[Stella Fregelius by H. Rider Haggard]@TWC D-Link bookStella Fregelius CHAPTER XXII 18/21
Also he began a series of experiments whereof the object was to produce an improved and more sensitive aerophone. That any instrument which the intellect of man could produce would really succeed in conveying sounds which, if they exist at all, are born in the vast cosmic areas that envelope our earth and its atmosphere, he believed to be most improbable.
Still, such a thing was possible, for what is not? Moreover, the world itself as it rushes on its fearful journey across the depths of space has doubtless many voices that have not yet been heard by the ears of men, some of which he might be able to discover and record.
At the least he stood upon the threshold of a new knowledge, and now a great desire arose in him to pass its doors, if so he might, for who could tell what he would learn or see behind them? And by degrees, as he worked, always with one ulterior object in his mind, his scruples vanished or were mastered by the growth of his longing, till this became his ruling passion--to behold the spirit of Stella. Now he no longer reasoned with himself, but openly, nakedly, in his own heart gave his will over to the achievement of this monstrous and unnatural end.

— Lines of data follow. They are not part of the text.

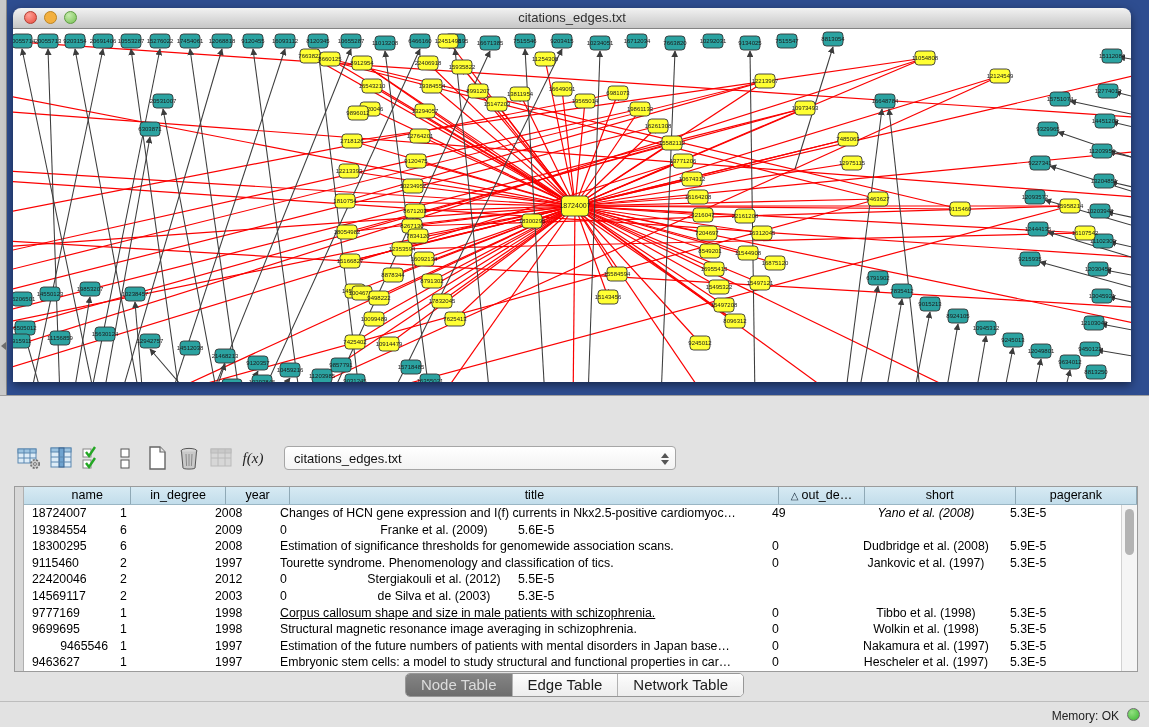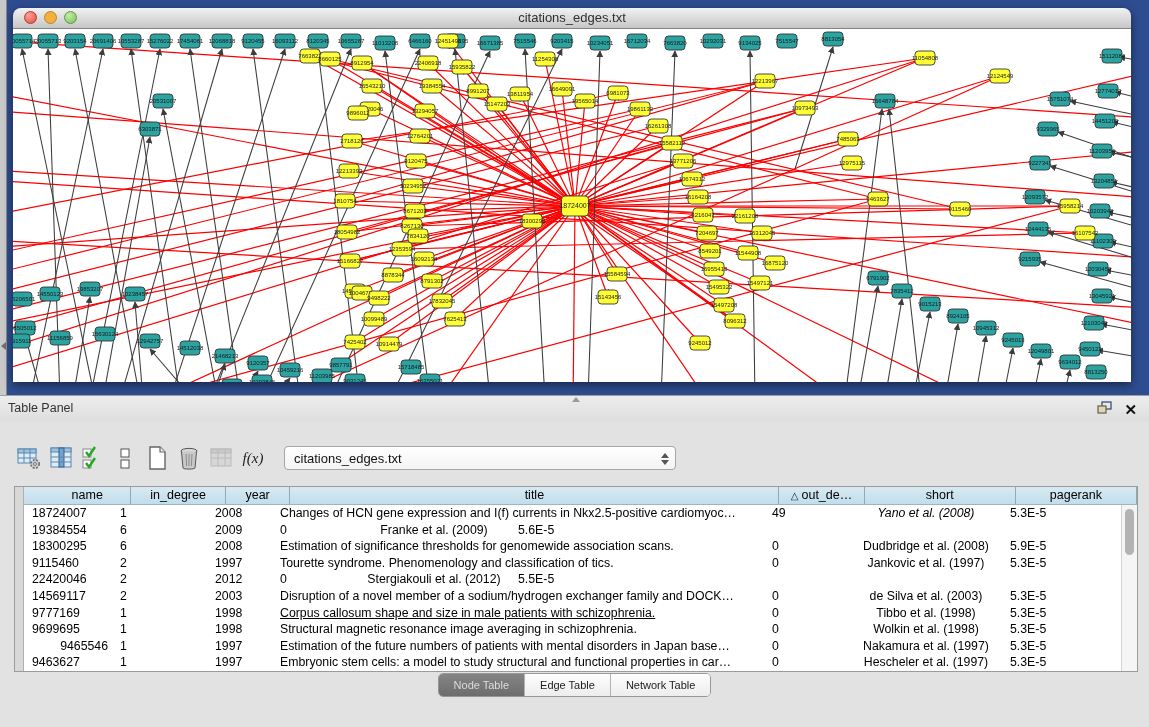"Table Panel" div.panel-header { html: <div> <div></div> <span>Table Panel</span> <div> <span> <svg> <rect></rect> <rect></rect> </svg> </span> <span>✕</span> </div> </div> -> none }
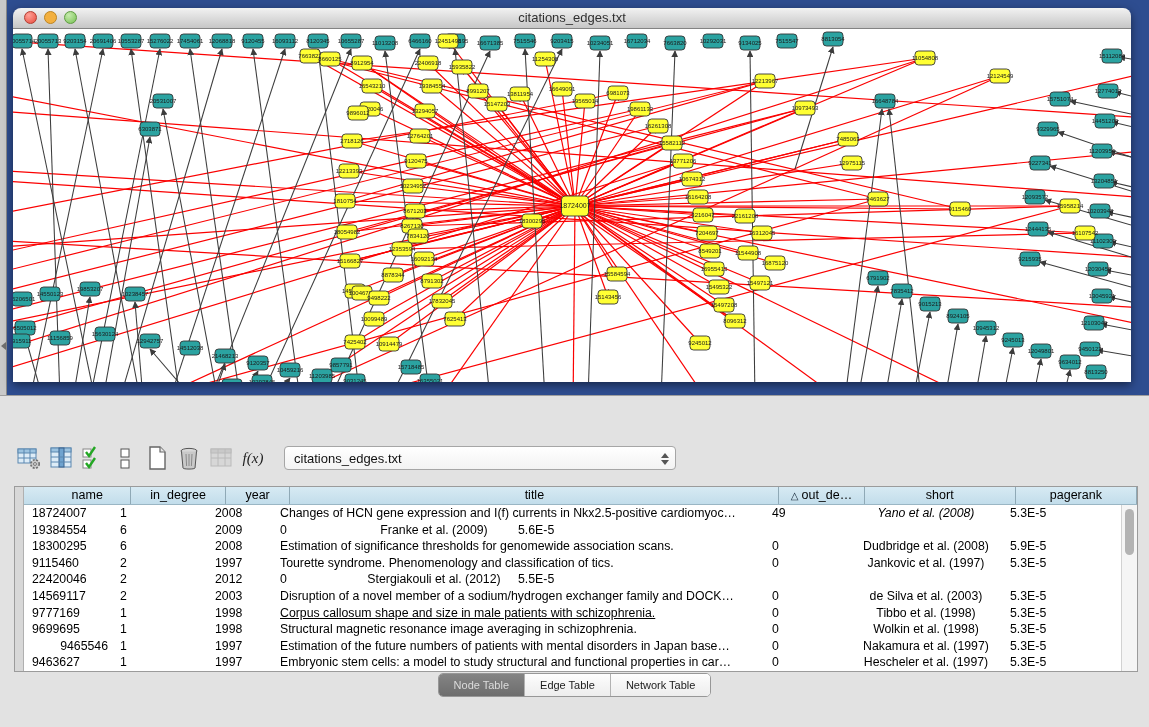"Disruption of a novel member" div.td { html: <div>Disruption of a novel member of a sodium/hydrogen exchanger family and DOCK…</div> -> none }
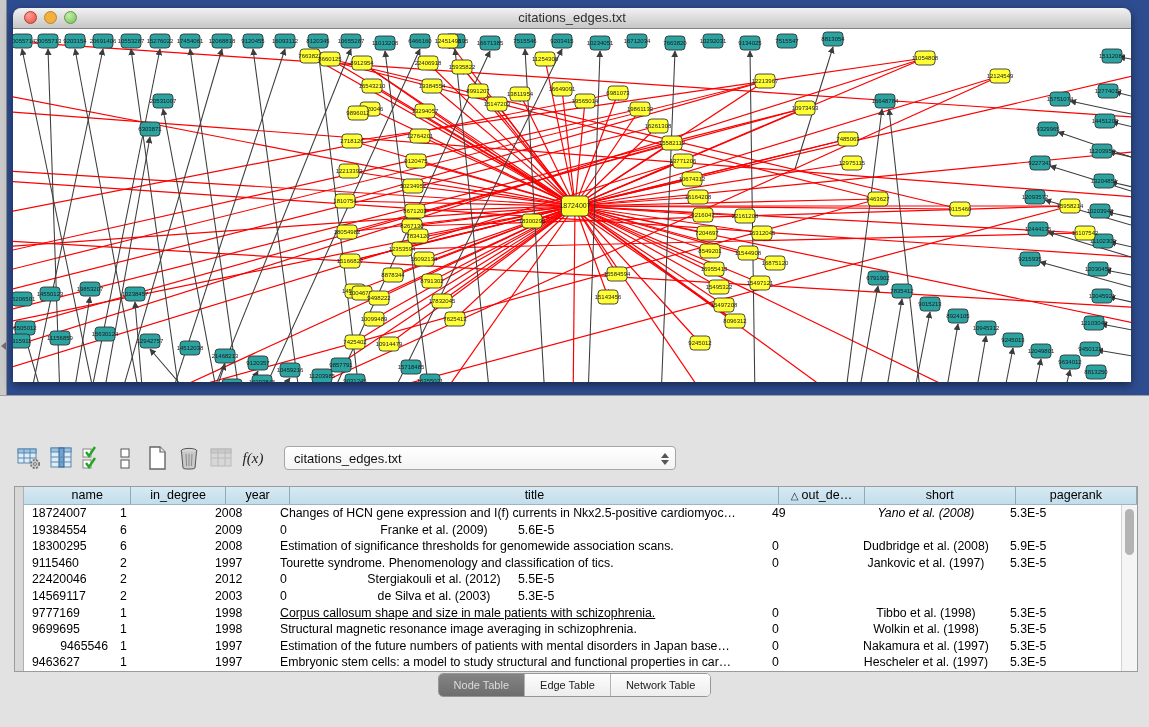"Node Table" .seg { font-size: 11px -> 15px }
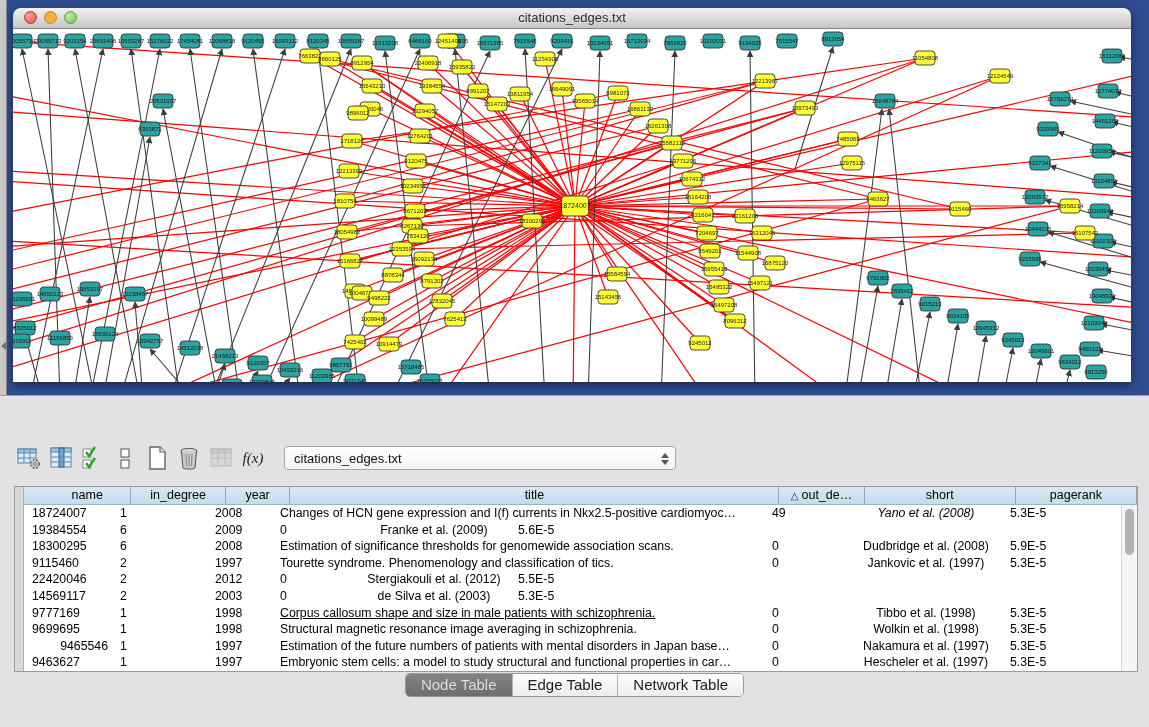"Memory: OK" div.status-bar { html: none -> <div> <span>Memory: OK</span> <div></div> </div> }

How was it to be done? That was now the sole dilemma which tormented him--as the possible methods of obtaining the drink he craves, or the drug that gives him peace and radiant visions, torment the dipsomaniac or the morphia victim in his guarded prison.
He thought of his instruments, those magic machines with the working of which Stella had been familiar in her life.
He even poured petitions into them in the hope that these might be delivered far beyond the ken of man, only to learn that he was travelling a road which led to a wall impassable; the wall that, for the lack of a better name, we call Death, which bars the natural from the spiritual. Wonderful as were his electrical appliances, innumerable as might be their impalpable emanations, insoluble as seemed the mystery of their power of catching and transmitting sounds by the agency of ether, they were still physical appliances producing physical effects in obedience to the laws of nature.